Nonpartisan Report – Trumpcare Slashes $1.3 Billion from Rhode Islanders’ Health Care

Tuesday, September 19, 2017

PAWTUCKET – Democratic Policy and Communications Committee Co-Chair David N. Cicilline (D-RI) highlighted a new report from the nonpartisan Center on Budget on Policy Priorities showing that the newest version of Trumpcare, which may come to a vote in the Senate next week, robs $1.3 billion from Rhode Island by 2027.

“Over and over again, the American people have rejected Trumpcare. Rhode Islanders and families across the country don’t want Republicans to take away their health care coverage. They don’t want their premiums to go up just so the wealthiest Americans can get a huge tax cut,” said Cicilline. “Republicans should be working with Democrats to strengthen the Affordable Care Act. Instead, they’re going back to the well with a new bill that will crush Rhode Islanders.
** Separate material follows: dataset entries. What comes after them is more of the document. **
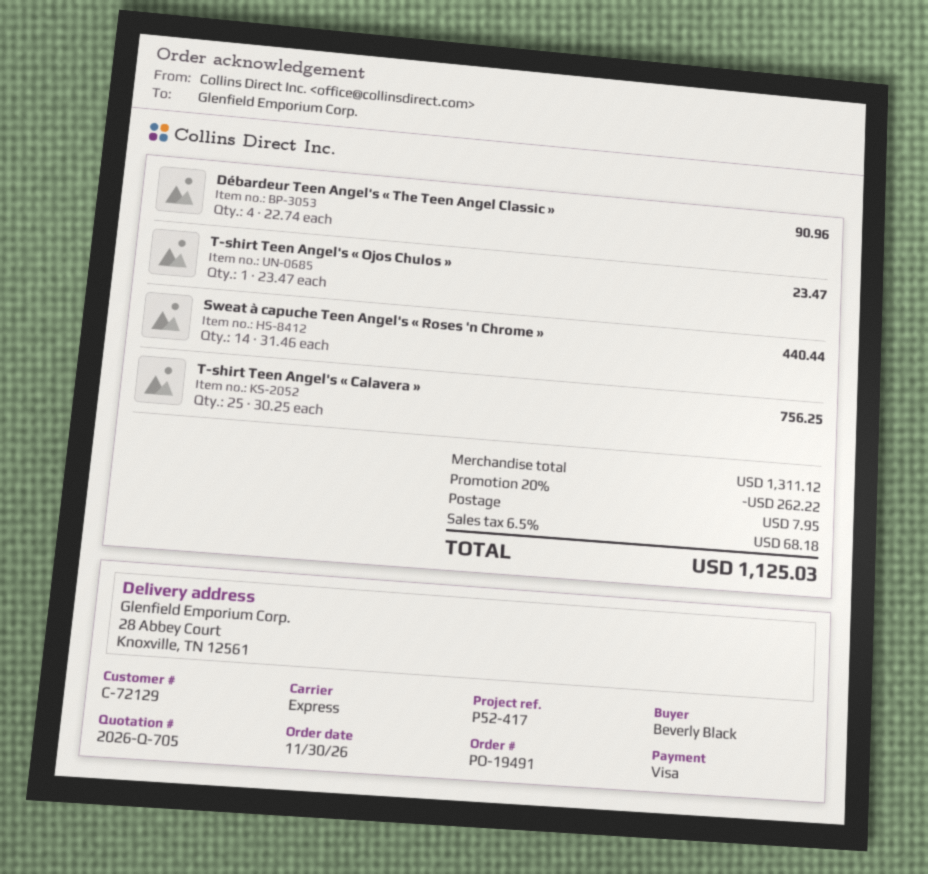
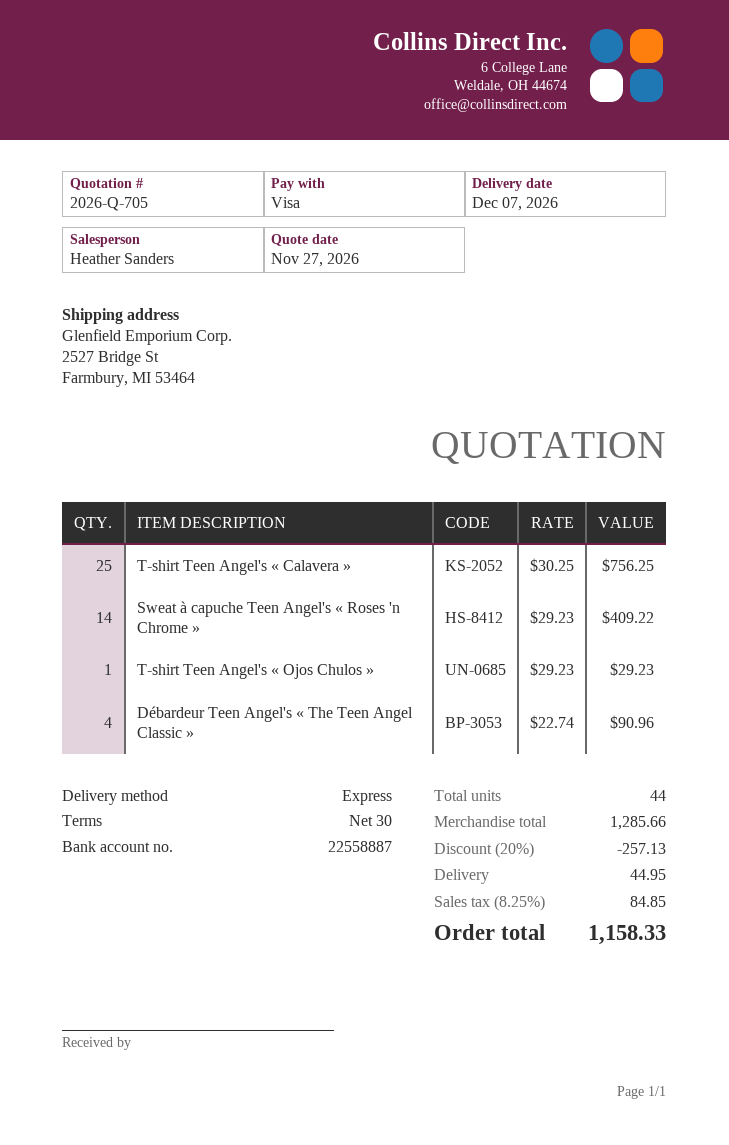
ship to: 28 Abbey Court, Knoxville, TN 12561 -> 2527 Bridge St, Farmbury, MI 53464
T-shirt Teen Angel's « Ojos Chulos »: 1 x 23.47 = 23.47 -> 1 x 29.23 = 29.23
Sweat à capuche Teen Angel's « Roses 'n Chrome »: 14 x 31.46 = 440.44 -> 14 x 29.23 = 409.22
subtotal: 1311.12 -> 1285.66
discount: 20% = 262.22 -> 20% = 257.13
shipping: 7.95 -> 44.95
tax: 6.5% = 68.18 -> 8.25% = 84.85
total: 1125.03 -> 1158.33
I’m proud to stand firm against this bill.”

The extreme Graham-Cassidy version of Trumpcare would rip away the promise of affordable quality health care in America, creating devastating consequences for American families including:

·         Higher Costs, Less Coverage – Trumpcare forces families to pay much higher out-of-pocket health care costs, including deductibles. Trumpcare will take away some or all health care from tens of millions of hard-working Americans.

·         Key Protections Gutted – Trumpcare would gut key protections for people with pre-existing conditions, destroy essential health benefits, and reinstate the dreaded lifetime and annual limits on care.

·         A Crushing Age Tax – Trumpcare exposes older Americans to higher premiums than what others pay for health coverage, no matter how healthy they are.

·         Stealing from Medicaid – Trumpcare ransacks funds that seniors depend on to get the long-term care they need.

The full report, which is available here, reads, “Legislation to repeal and replace the Affordable Care Act (ACA) sponsored by Senators Bill Cassidy and Lindsey Graham would significantly cut federal funding for health coverage over the next decade, and the cuts would grow dramatically in 2027, when the bill’s temporary block grant (which would replace the ACA’s Medicaid expansion and marketplace subsidies) would expire and its Medicaid per capita cap cuts would become increasingly severe.”